Ik deed eerst vervangingswerk, zoals tijdens een sabbatical year en een zwangerschapsverlof en ik ben in 2012 / 2013 ook een paar maanden mee geweest met “School at Sea.”
Er was een groot verschil in de communicatie van de leerlingen ten opzichte van de docent op de verschillende scholen. Wat voorbeelden: Ik heb lesgegeven op een middelbare school in Ede, het Streek. Daar waren de leerlingen over het algemeen vrij rustig en passief.
Ook gaf ik les op het Goois Lyceum in Bussum. Daar hadden de leerlingen meer pit; ze waren wat bijdehanter; meer uitwisseling en feedback.

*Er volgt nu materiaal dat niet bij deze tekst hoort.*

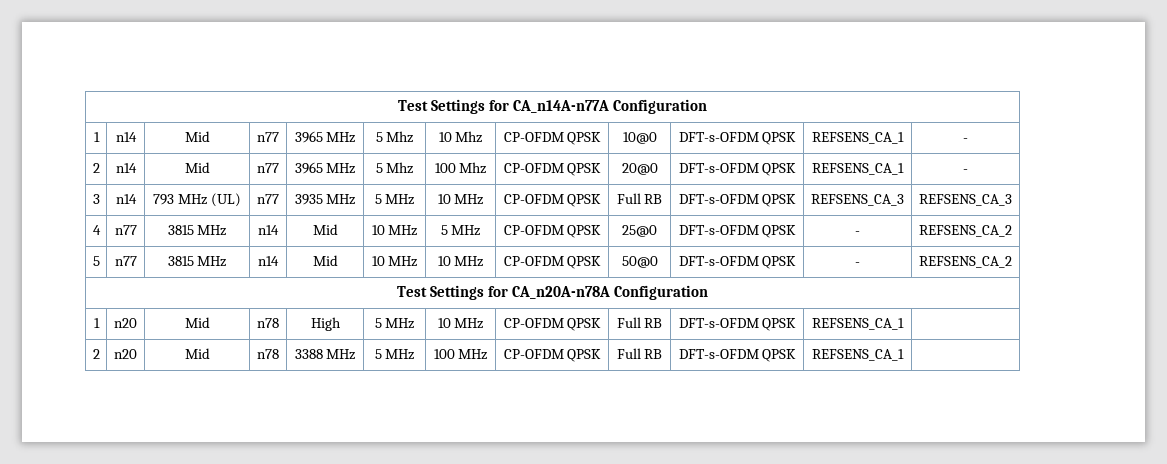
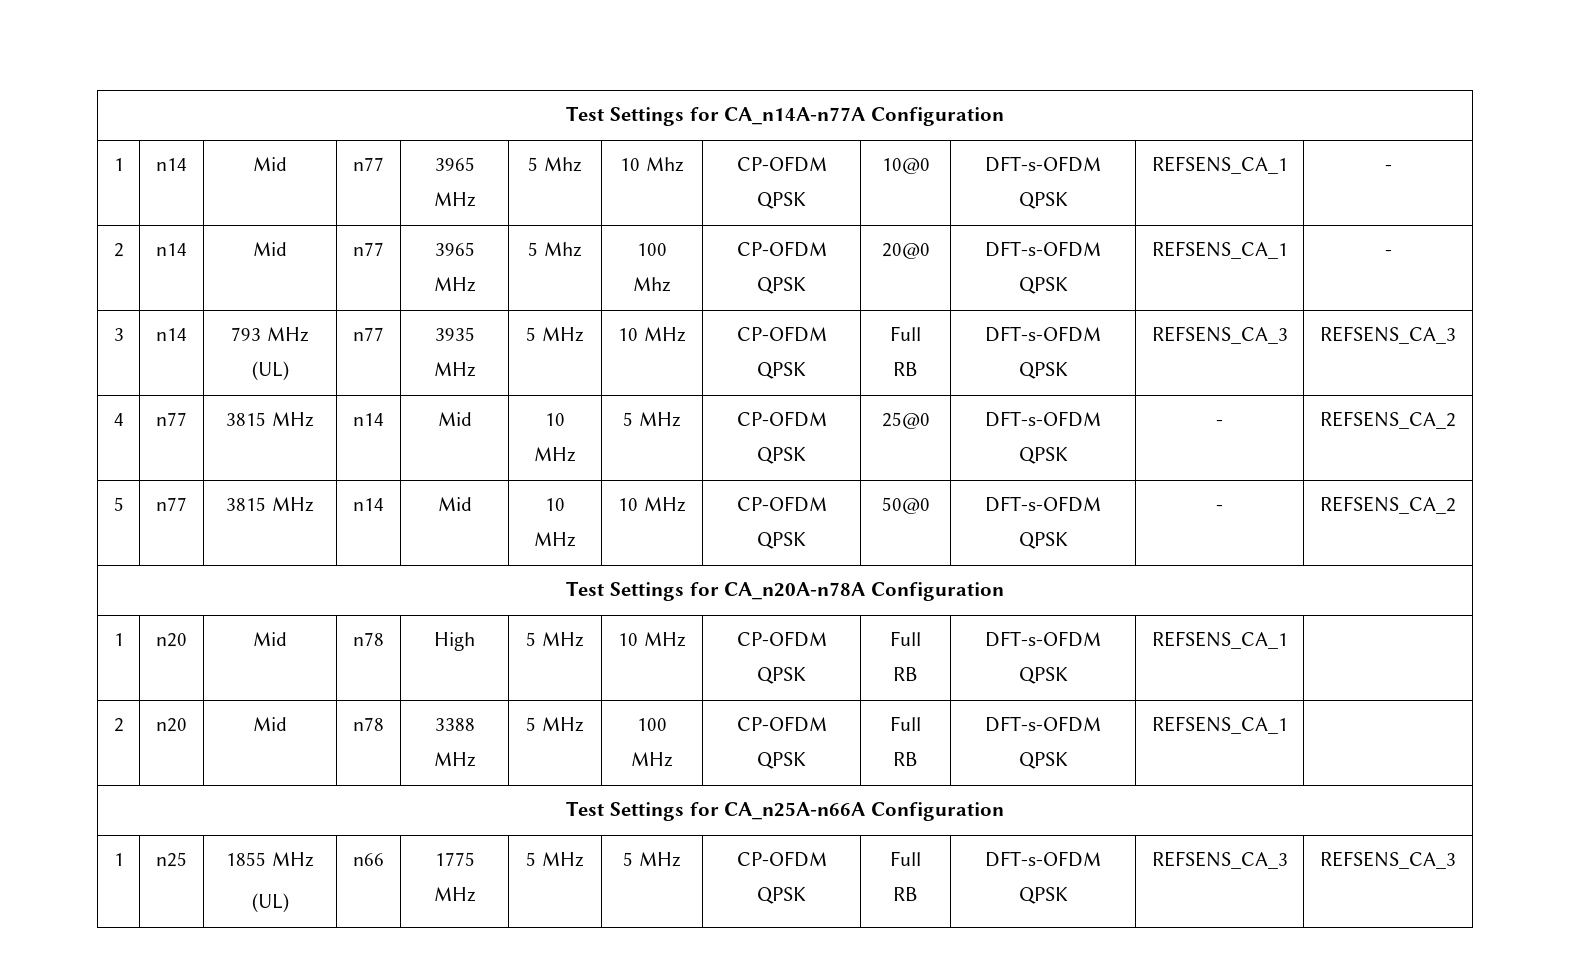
+ Test Settings for CA_n25A-n66A Configuration
+ 1 | n25 | 1855 MHz
+ (UL) | n66 | 1775 MHz | 5 MHz | 5 MHz | CP-OFDM QPSK | Full RB | DFT-s-OFDM QPSK | REFSENS_CA_3 | REFSENS_CA_3

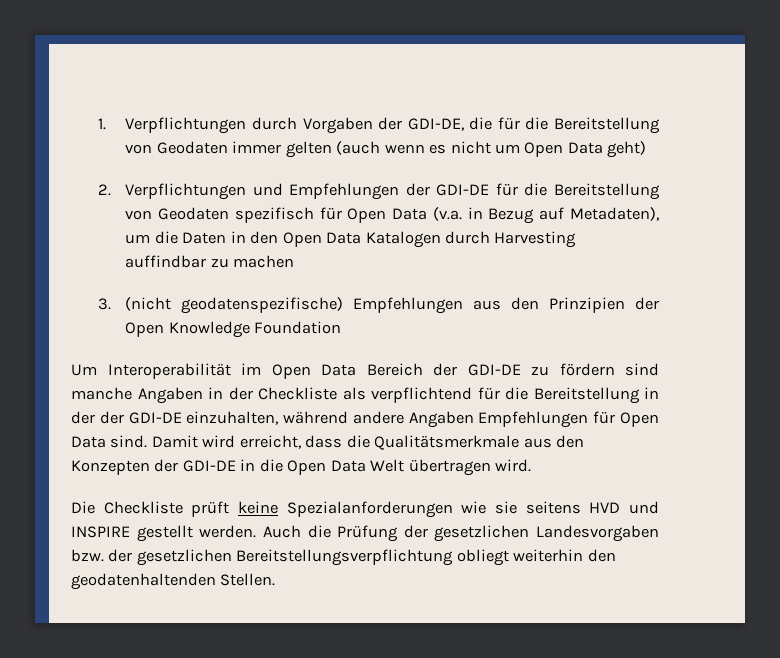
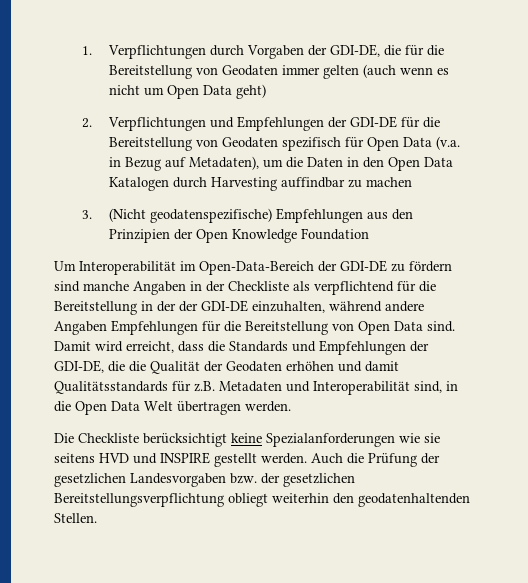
- 3. (nicht geodatenspezifische) Empfehlungen aus den Prinzipien der Open Knowledge Foundation
+ 3. (Nicht geodatenspezifische) Empfehlungen aus den Prinzipien der Open Knowledge Foundation
- Um Interoperabilität im Open Data Bereich der GDI-DE zu fördern sind manche Angaben in der Checkliste als verpflichtend für die Bereitstellung in der der GDI-DE einzuhalten, während andere Angaben Empfehlungen für Open Data sind.
+ Um Interoperabilität im Open-Data-Bereich der GDI-DE zu fördern sind manche Angaben in der Checkliste als verpflichtend für die Bereitstellung in der der GDI-DE einzuhalten, während andere Angaben Empfehlungen für die Bereitstellung von Open Data sind.
- Damit wird erreicht, dass die Qualitätsmerkmale aus den Konzepten der GDI-DE in die Open Data Welt übertragen wird.
+ Damit wird erreicht, dass die Standards und Empfehlungen der GDI-DE, die die Qualität der Geodaten erhöhen und damit Qualitätsstandards für z.B. Metadaten und Interoperabilität sind, in die Open Data Welt übertragen werden.
- Die Checkliste prüft keine Spezialanforderungen wie sie seitens HVD und INSPIRE gestellt werden.
+ Die Checkliste berücksichtigt keine Spezialanforderungen wie sie seitens HVD und INSPIRE gestellt werden.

En ik gaf les op een school in Rotterdam Zuid, het Calvijn. De leerlingen daar kwamen uit een heel arme wijk en hadden vaak een slechte thuissituatie. Juist zij waren behoorlijk braaf en gemotiveerd;op school kregen ze goeie cijfers, waardering en complimenten als ze hun best deden. Daar wilden ze wel voor werken. Ze kwamen zich bij de eerste les aan me voorstellen, heel gemeend, en bedankten voor de les. Je geeft nu vier en een half jaar les. Wat heb je gedaan voordat je les ging geven?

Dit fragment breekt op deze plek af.